How to use Scrapy
-
04-10-2019 - |
Pergunta
I would like to know how can I start a crawler based on Scrapy. I installed the tool via apt-get install and I tried to run an example:
/usr/share/doc/scrapy/examples/googledir/googledir$ scrapy list directory.google.com /usr/share/doc/scrapy/examples/googledir/googledir$ scrapy crawl
I hacked the code from spiders/google_directory.py but it seems that it is not executed, because I don't see any prints that I inserted. I read their documentation, but I found nothing related to this; do you have any ideas?
Also, if you think that for crawling a website I should use other tools, please let me know.

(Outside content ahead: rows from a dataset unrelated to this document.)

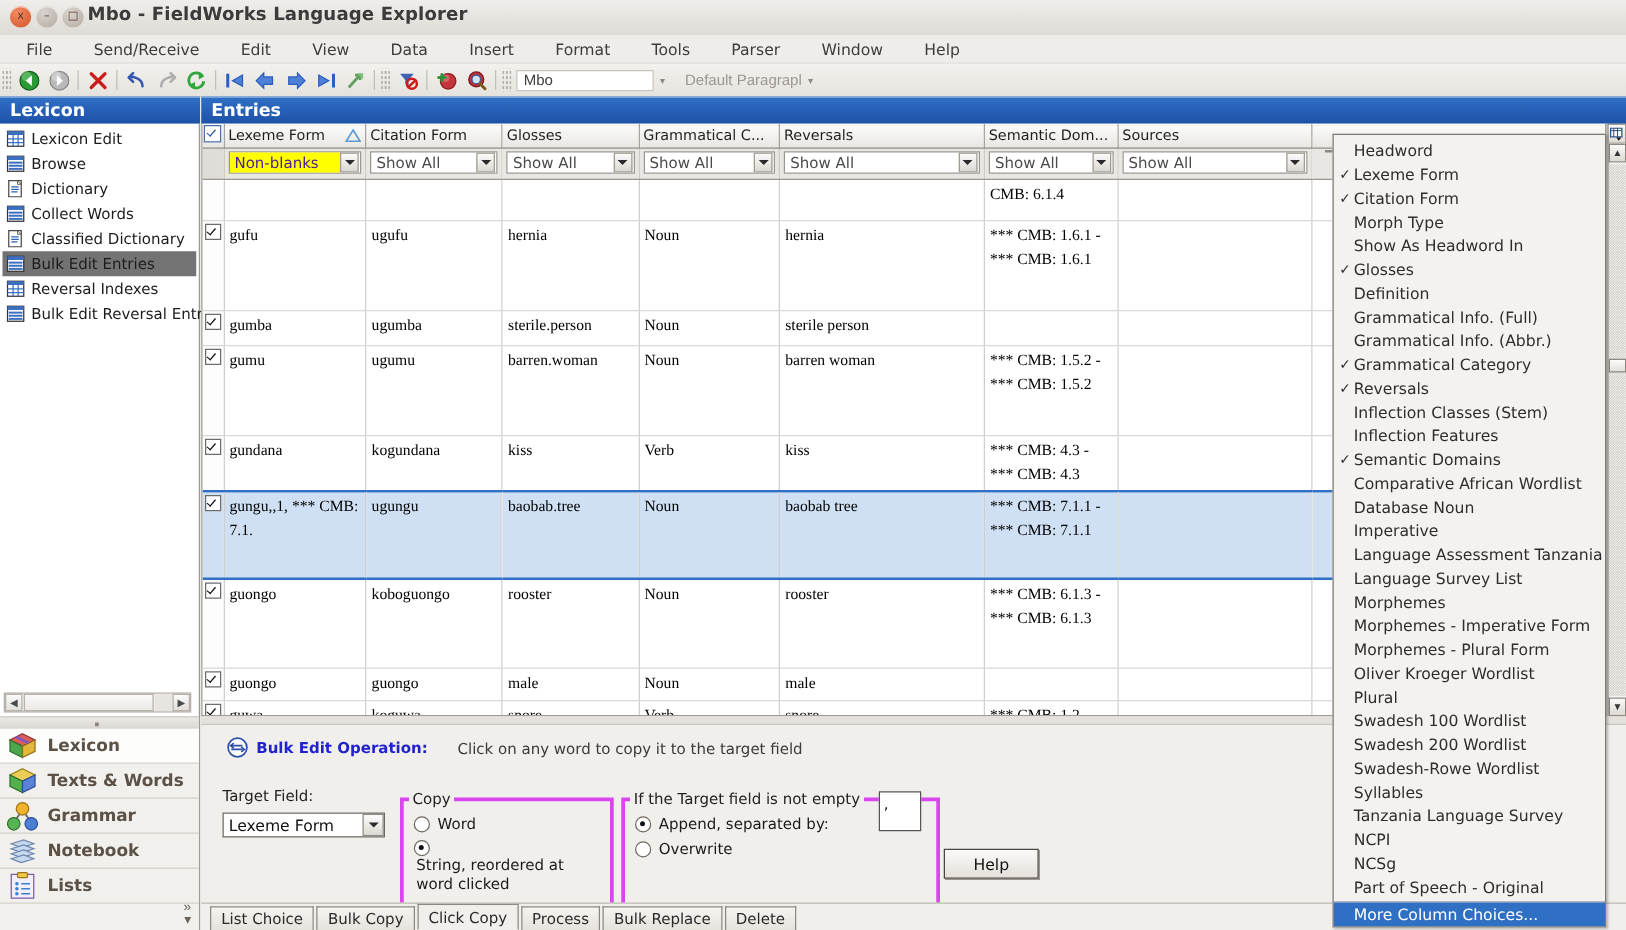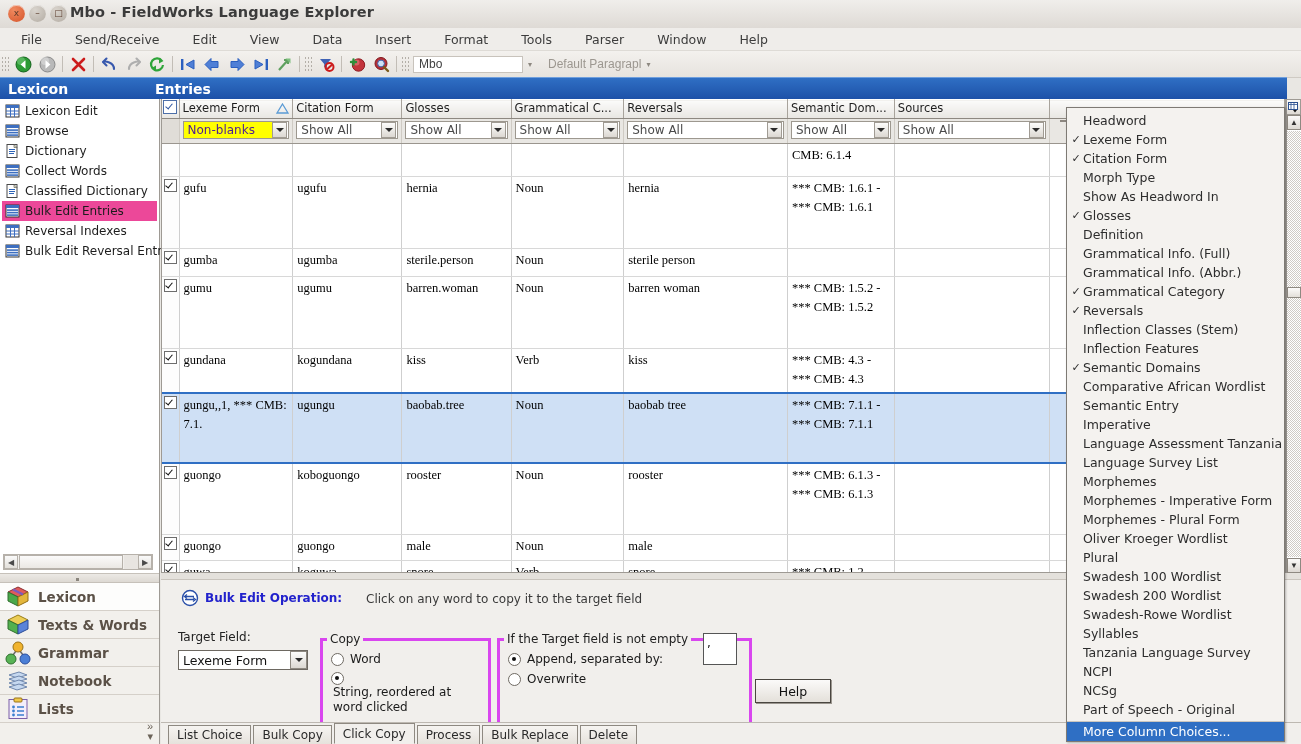"Entries" #entrieshdr { left: 147px -> 161px }
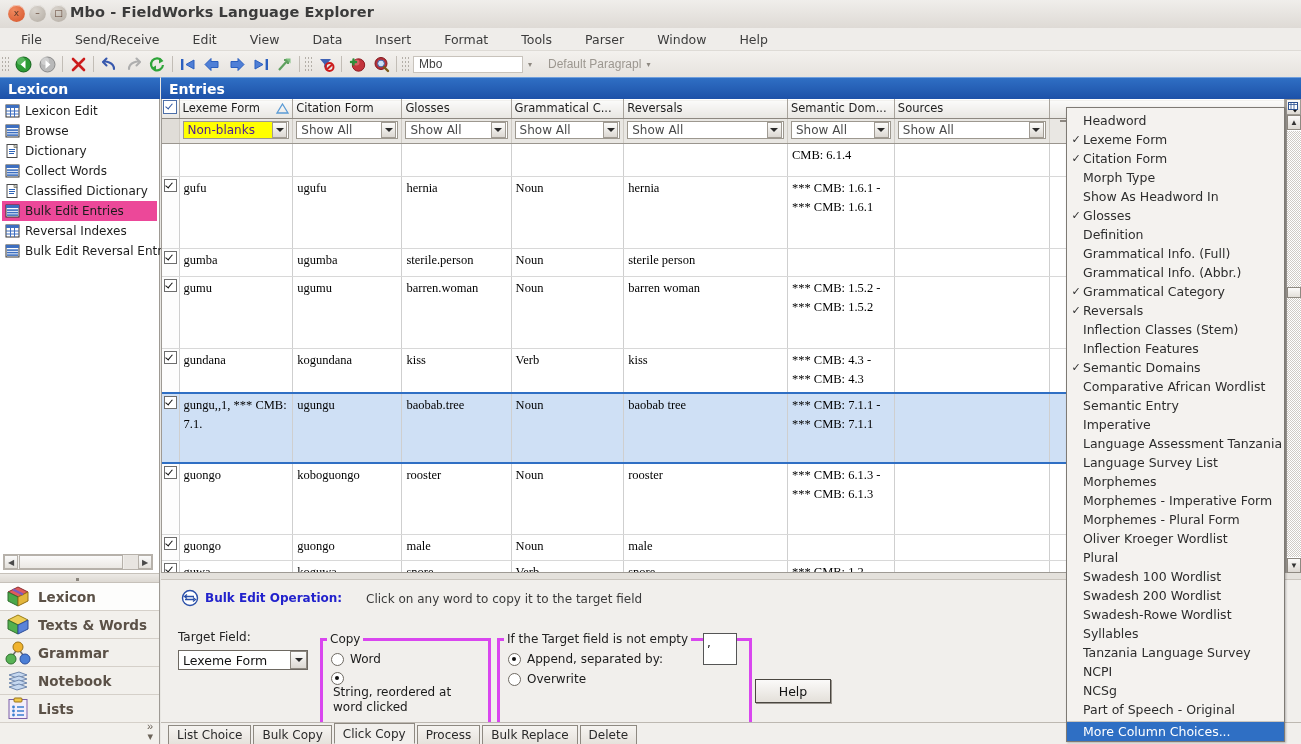"Bulk Edit Entries" .sbitem.sel { background: #ec4899 -> #737373 }
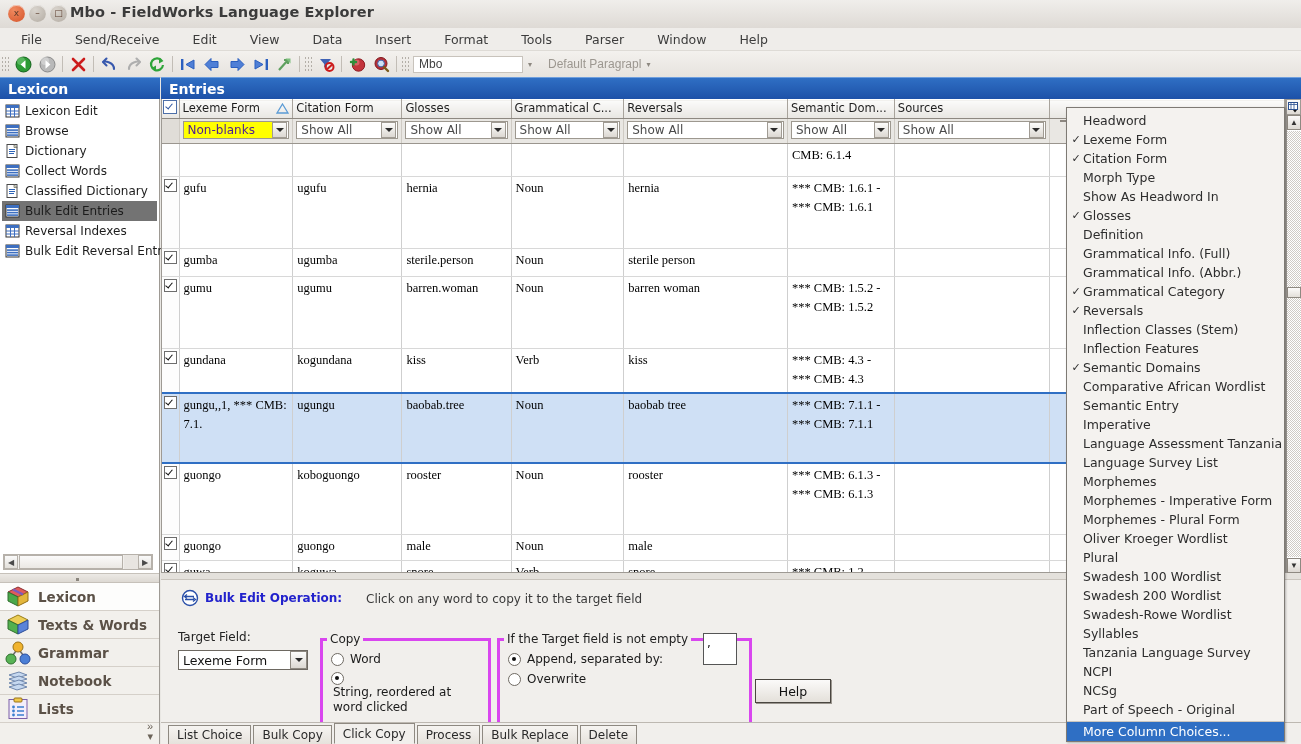"Semantic Entry" span { text: Semantic Entry -> Database Noun }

I'm not experienced with Python tools and Python is a must.
Thanks!
Solução
You missed the spider name in the crawl command. Use:
$ scrapy crawl directory.google.com
Also, I suggest you copy the example project to your home, instead of working in the /usr/share/doc/scrapy/examples/
directory, so you can modify it and play with it:
$ cp -r /usr/share/doc/scrapy/examples/googledir ~
$ cd ~/googledir
$ scrapy crawl directory.google.com
Outras dicas
EveryBlock.com released some quality scraping code using lxml, urllib2 and Django as their stack.
Scraperwiki.com is inspirational, full of examples of python scrapers.
Simple example with cssselect:
from lxml.html import fromstring
dom = fromstring('<html... ...')
navigation_links = [a.get('href') for a in htm.cssselect('#navigation a')]